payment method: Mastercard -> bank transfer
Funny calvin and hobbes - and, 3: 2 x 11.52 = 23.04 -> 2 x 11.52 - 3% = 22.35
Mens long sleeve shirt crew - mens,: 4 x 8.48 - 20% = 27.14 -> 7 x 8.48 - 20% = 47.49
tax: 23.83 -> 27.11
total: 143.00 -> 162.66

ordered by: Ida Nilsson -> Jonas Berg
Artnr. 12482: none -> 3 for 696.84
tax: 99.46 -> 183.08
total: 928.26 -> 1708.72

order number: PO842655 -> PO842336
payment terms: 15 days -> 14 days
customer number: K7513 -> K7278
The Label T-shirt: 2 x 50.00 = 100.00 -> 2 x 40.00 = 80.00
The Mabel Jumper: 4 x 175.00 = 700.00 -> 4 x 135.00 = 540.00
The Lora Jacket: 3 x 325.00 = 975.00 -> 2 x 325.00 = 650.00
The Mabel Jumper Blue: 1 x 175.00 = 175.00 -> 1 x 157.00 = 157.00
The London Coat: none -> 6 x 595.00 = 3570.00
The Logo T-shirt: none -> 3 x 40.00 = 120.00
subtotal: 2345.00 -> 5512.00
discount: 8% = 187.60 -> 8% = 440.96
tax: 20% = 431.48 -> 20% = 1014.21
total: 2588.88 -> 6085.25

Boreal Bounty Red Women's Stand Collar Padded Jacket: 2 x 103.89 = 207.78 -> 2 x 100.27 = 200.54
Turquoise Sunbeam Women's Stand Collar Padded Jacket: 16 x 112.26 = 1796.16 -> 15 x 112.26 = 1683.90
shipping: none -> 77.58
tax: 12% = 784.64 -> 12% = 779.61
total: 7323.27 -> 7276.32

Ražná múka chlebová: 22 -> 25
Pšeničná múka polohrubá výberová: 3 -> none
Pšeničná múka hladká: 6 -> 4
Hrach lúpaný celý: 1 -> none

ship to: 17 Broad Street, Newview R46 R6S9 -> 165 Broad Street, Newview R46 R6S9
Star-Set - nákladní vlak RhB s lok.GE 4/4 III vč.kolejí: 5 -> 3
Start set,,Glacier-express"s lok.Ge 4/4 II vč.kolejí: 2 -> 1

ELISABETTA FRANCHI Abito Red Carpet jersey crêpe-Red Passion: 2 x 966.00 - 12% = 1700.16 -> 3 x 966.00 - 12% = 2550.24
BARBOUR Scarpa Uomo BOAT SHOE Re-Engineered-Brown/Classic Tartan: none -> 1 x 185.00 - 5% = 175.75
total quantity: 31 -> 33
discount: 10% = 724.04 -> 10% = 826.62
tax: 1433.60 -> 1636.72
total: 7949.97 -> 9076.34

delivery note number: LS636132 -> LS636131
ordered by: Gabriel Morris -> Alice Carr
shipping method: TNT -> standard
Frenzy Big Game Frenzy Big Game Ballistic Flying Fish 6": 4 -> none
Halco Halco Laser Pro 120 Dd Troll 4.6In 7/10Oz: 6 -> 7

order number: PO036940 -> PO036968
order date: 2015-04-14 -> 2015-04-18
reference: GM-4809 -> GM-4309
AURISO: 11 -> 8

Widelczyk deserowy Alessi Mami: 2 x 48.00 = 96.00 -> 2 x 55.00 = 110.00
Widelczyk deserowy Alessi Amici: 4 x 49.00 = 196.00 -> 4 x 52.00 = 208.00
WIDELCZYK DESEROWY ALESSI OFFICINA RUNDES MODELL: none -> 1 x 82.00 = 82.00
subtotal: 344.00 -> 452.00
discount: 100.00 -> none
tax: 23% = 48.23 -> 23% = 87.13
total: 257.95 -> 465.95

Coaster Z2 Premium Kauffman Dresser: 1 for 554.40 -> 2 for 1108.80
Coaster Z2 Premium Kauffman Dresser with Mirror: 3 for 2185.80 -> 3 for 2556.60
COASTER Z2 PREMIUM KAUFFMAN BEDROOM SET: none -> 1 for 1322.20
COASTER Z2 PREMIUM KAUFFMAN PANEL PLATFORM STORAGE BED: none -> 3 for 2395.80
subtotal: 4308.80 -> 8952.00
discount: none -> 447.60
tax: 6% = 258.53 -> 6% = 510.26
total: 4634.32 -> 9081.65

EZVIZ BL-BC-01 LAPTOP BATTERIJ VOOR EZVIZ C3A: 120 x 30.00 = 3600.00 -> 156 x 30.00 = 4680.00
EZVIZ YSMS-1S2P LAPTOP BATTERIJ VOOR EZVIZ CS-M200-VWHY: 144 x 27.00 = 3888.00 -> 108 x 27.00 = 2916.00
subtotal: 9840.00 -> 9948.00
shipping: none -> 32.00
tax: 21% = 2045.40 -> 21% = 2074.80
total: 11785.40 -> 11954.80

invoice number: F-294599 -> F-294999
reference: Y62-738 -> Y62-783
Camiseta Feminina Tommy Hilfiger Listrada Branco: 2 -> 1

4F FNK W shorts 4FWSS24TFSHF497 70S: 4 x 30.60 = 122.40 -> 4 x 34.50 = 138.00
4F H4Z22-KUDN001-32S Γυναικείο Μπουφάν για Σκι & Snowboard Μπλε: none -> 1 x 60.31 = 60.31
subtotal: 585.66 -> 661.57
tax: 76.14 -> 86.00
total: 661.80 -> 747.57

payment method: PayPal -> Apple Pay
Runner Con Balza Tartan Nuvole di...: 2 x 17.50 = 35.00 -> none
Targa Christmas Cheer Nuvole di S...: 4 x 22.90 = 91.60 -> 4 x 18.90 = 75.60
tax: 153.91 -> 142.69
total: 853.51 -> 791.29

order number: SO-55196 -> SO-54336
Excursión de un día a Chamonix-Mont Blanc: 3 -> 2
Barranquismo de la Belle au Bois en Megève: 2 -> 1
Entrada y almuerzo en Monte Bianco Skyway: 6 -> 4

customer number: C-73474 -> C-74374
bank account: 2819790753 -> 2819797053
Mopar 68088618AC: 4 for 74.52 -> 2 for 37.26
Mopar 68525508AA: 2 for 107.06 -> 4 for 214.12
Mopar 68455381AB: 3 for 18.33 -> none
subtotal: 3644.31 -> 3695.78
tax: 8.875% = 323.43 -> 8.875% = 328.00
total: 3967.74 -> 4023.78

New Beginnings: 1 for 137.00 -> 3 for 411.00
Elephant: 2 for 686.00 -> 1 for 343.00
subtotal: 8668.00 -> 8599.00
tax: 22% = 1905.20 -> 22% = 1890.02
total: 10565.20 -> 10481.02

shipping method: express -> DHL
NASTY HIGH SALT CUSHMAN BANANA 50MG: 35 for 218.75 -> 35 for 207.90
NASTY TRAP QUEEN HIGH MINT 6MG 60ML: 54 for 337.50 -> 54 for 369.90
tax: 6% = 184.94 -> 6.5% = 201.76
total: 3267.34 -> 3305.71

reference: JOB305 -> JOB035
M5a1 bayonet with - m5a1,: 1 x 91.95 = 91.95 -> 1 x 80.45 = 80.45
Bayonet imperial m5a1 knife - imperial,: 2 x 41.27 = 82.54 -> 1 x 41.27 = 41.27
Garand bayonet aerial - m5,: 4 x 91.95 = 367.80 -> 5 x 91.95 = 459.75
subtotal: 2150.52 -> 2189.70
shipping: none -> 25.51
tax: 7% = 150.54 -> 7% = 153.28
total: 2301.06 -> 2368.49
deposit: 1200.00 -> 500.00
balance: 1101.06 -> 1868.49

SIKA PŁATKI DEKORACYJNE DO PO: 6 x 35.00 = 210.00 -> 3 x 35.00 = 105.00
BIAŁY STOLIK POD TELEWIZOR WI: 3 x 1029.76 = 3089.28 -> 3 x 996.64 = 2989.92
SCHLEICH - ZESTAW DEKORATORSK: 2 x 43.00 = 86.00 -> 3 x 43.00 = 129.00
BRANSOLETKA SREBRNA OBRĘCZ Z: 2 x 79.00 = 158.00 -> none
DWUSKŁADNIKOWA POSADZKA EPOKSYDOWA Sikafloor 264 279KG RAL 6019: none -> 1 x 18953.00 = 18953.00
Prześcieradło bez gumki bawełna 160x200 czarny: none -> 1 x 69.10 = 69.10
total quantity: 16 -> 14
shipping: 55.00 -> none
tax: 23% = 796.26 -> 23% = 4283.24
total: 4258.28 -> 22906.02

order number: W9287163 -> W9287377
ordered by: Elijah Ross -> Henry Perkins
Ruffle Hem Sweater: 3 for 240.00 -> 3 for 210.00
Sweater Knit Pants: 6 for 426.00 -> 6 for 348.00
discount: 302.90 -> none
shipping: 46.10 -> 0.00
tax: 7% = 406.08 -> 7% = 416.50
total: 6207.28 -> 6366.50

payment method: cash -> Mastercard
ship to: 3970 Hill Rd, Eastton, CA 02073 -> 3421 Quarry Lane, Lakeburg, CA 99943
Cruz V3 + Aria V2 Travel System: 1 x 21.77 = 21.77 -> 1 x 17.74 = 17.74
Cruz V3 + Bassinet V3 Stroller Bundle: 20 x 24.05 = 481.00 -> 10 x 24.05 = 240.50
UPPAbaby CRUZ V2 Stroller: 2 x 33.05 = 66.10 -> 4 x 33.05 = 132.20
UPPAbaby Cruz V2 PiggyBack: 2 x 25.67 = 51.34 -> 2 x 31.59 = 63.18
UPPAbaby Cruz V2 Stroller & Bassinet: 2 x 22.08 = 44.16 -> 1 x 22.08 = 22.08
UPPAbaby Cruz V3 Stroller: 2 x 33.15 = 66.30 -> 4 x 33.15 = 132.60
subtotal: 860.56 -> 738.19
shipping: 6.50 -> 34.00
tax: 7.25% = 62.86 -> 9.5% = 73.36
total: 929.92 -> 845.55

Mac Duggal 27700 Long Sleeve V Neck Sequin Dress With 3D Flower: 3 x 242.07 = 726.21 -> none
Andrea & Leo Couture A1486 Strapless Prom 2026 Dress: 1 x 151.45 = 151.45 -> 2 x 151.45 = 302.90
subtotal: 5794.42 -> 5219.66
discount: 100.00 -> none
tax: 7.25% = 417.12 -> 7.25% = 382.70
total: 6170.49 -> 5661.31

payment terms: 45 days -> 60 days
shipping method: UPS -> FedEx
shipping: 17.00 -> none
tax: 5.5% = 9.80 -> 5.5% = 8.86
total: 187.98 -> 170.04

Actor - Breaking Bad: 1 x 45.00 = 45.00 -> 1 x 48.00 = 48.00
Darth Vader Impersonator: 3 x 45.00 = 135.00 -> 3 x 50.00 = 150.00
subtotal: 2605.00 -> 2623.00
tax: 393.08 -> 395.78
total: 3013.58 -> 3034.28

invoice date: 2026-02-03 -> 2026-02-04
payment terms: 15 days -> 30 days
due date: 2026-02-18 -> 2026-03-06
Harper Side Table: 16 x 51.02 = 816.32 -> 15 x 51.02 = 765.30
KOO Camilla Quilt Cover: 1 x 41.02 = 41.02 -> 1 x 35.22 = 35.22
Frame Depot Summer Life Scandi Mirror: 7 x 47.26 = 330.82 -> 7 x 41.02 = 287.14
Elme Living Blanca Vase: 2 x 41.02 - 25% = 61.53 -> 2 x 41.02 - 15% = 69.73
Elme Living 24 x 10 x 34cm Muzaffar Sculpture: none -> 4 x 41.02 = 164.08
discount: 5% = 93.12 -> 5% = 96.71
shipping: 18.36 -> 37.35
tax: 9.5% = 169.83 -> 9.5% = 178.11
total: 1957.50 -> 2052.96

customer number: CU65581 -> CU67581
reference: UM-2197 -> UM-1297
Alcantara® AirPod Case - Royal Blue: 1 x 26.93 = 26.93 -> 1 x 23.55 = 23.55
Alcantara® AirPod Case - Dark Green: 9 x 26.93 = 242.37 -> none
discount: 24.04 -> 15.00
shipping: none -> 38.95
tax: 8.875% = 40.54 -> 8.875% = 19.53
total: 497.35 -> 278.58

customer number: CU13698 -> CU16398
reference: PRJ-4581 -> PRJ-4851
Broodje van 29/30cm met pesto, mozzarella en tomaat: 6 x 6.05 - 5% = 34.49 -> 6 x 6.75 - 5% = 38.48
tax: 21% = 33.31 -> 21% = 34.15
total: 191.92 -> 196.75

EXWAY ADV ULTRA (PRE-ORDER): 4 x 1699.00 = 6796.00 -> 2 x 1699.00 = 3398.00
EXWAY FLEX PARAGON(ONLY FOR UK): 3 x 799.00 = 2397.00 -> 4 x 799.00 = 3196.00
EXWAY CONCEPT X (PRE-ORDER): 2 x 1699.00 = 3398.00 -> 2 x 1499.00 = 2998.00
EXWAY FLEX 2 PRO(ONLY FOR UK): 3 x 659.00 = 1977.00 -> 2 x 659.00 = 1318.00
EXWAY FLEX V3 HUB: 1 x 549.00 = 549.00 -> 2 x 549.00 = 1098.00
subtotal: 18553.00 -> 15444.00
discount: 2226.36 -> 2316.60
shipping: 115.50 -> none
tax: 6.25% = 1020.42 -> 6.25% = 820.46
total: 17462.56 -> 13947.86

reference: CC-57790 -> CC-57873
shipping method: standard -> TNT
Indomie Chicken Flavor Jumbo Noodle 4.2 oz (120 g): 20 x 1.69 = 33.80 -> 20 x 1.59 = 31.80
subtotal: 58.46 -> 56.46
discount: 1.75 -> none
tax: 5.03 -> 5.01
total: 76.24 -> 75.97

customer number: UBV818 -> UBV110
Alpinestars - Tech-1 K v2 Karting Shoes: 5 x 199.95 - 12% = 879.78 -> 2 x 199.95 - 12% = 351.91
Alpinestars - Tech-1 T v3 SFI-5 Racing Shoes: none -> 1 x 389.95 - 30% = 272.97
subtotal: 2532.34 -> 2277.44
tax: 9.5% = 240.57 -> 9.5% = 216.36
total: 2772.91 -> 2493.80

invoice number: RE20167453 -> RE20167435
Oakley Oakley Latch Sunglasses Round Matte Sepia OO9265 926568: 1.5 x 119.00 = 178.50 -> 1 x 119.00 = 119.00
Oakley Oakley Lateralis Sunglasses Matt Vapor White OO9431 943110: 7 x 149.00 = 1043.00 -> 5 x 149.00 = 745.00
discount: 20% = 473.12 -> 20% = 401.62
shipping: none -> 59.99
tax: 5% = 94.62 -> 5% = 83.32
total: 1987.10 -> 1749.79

□ □ □ □ □

*Task directions*:
Your answer should be each line of the data that contains the word "customer", copied as it stands.

*Output of the exercise*:
customer number: K7513 -> K7278
customer number: C-73474 -> C-74374
customer number: CU65581 -> CU67581
customer number: CU13698 -> CU16398
customer number: UBV818 -> UBV110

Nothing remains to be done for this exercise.